Staff Picks: Aurora’s Anticipated Non-Fiction March

Each month Reference Librarian Aurora highlights a few of her most anticipated non-fiction new releases.

Wolfish: Wolf, Self, and the Stories We Tell About Fear by Erica Berry

Wolves have long held a unique place in the human imagination, at once a symbol of our worst fears and the wildness we cherish, both despised and revered. Combining memoir, nature writing, philosophy, and folklore, Erica Berry’s debut traces wolves’ passage through human culture parallel to its tracking of one particular wolf, the famed OR-7, on his 1000-mile migration from Oregon to northern California. The result is a fascinating meditation on not only wolves themselves, but also the myths we have woven about them–-and what those myths mean for humans and wolves alike.

For fans of nature memoirs, animal studies, Mary Roach, and Women Who Run with the Wolves.

 

Let’s Agree to Disagree: A Critical Thinking Guide to Communication, Conflict Management, and Critical Media Literacy by Nolan Higdon and Mickey Huff

Does diligently trying to follow the news ever leave you more lost and confused about what’s happening in the world than you were before you picked up the paper or turned on the TV? Do you find yourself despairing that too many important conversations devolve more and more rapidly into dysfunctional debates? Let’s Agree to Disagree is a welcome antidote to both of these contemporary dilemmas.
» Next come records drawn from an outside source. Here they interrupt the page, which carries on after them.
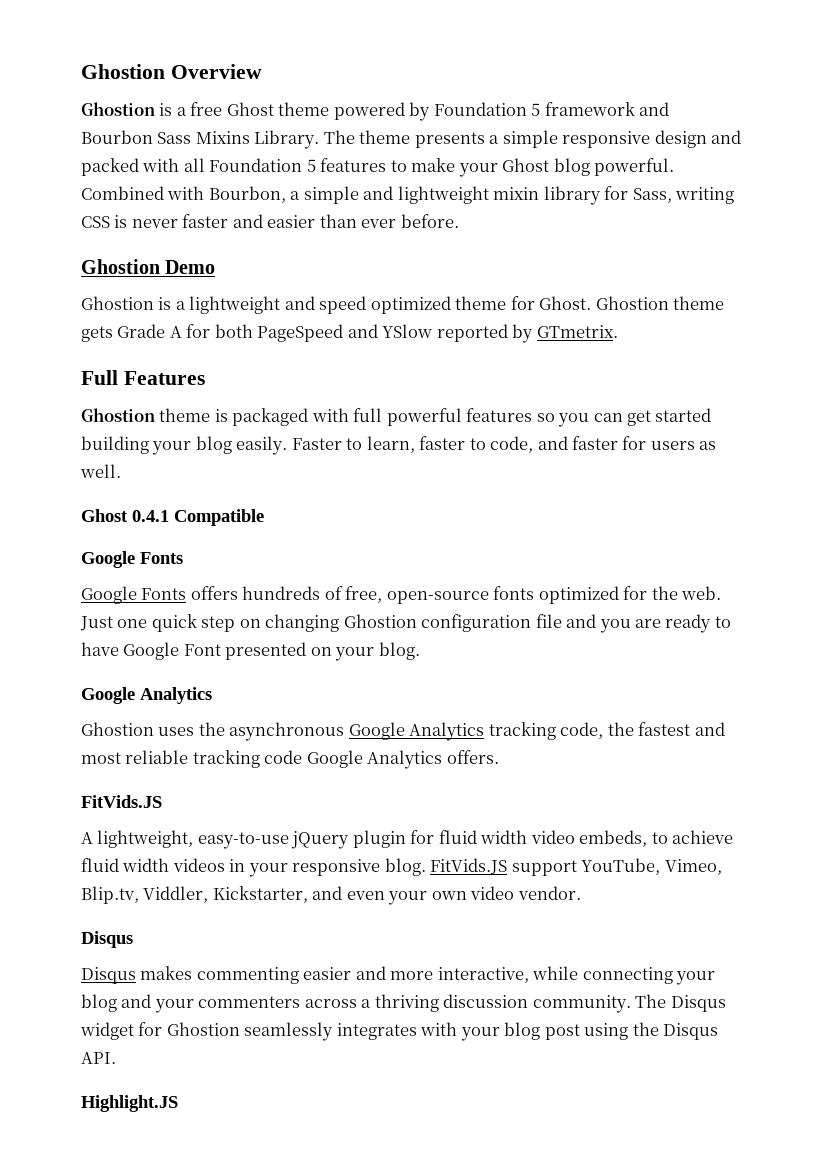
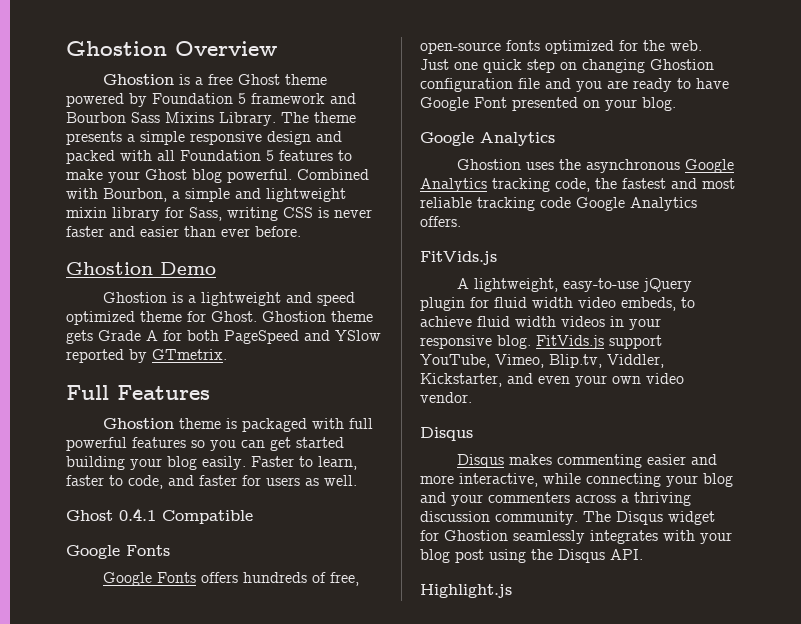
  Ghostion uses the asynchronous Google Analytics tracking code, the fastest and most reliable tracking code Google Analytics offers.
- FitVids.JS
+ FitVids.js
- FitVids.JS support YouTube, Vimeo, Blip.tv, Viddler, Kickstarter, and even your own video vendor.
+ FitVids.js support YouTube, Vimeo, Blip.tv, Viddler, Kickstarter, and even your own video vendor.
- Highlight.JS
+ Highlight.js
Authors Higdon and Huff put their experience and insights as social sciences professors and media activists to good use to offer this practical guide to sharpening the critical thinking, civil communication, and media literacy skills we need to cultivate informed, constructive dialogues about the issues that matter most.
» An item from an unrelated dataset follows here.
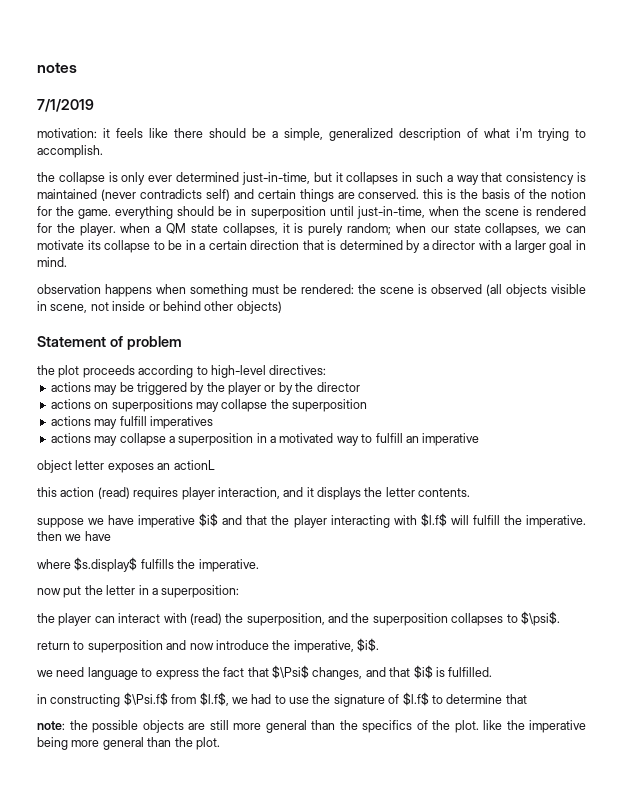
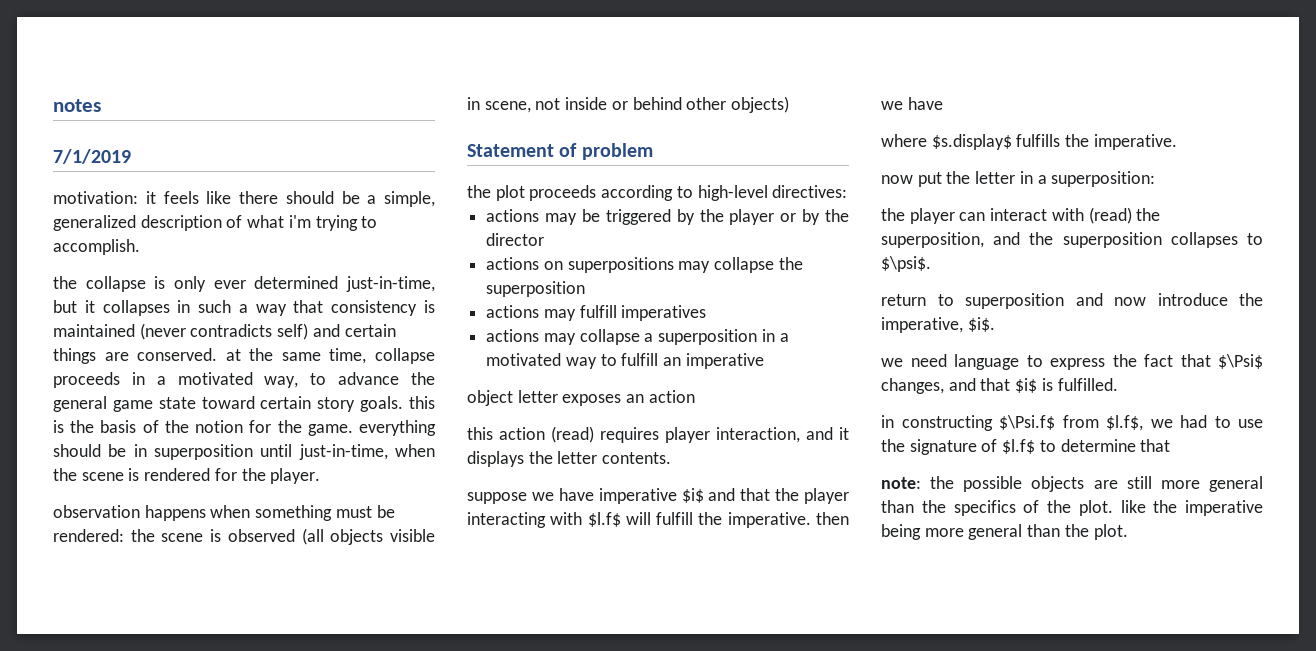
- the collapse is only ever determined just-in-time, but it collapses in such a way that consistency is maintained (never contradicts self) and certain things are conserved. this is the basis of the notion for the game. everything should be in superposition until just-in-time, when the scene is rendered for the player. when a QM state collapses, it is purely random; when our state collapses, we can motivate its collapse to be in a certain direction that is determined by a director with a larger goal in mind.
+ the collapse is only ever determined just-in-time, but it collapses in such a way that consistency is maintained (never contradicts self) and certain things are conserved. at the same time, collapse proceeds in a motivated way, to advance the general game state toward certain story goals. this is the basis of the notion for the game. everything should be in superposition until just-in-time, when the scene is rendered for the player.
- object letter exposes an actionL
+ object letter exposes an action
For everyone exhausted by shouting matches and spin.

 

The Black Guy Dies First: Black Horror Cinema from Fodder to Oscar by Robin R. Means Coleman and Mark H. Harris

Any horror buff will tell you that our beloved genre is experiencing a revival, thanks in no small part to a growing diversity of creators bringing new energy to the genre (Re-animating it, shall we say? Resurrecting horror from its grave of mildewed basements and cheesy jump scares…). Films like Get Out and Parasite have reignited interest in horror as a medium for grappling with hot-button cultural anxieties, lending fresh depth to the realm of things creepy, spooky, ghastly, and gory. Scholars and critics are also making exciting contributions to the horror revival, prime among them Robin R. Means Coleman and Mark H. Harris, whose excellent documentary, Horror Noire: A History of Black Horror, came out in 2019 to wide critical acclaim. The duo return this Black History month with The Black Guy Dies First, an encyclopedic yet entertaining survey of Black horror cinema in the United States, from the heyday of the 1960s Civil Rights Movement to the present.

For horror devotees, cinephiles, and students of Black history.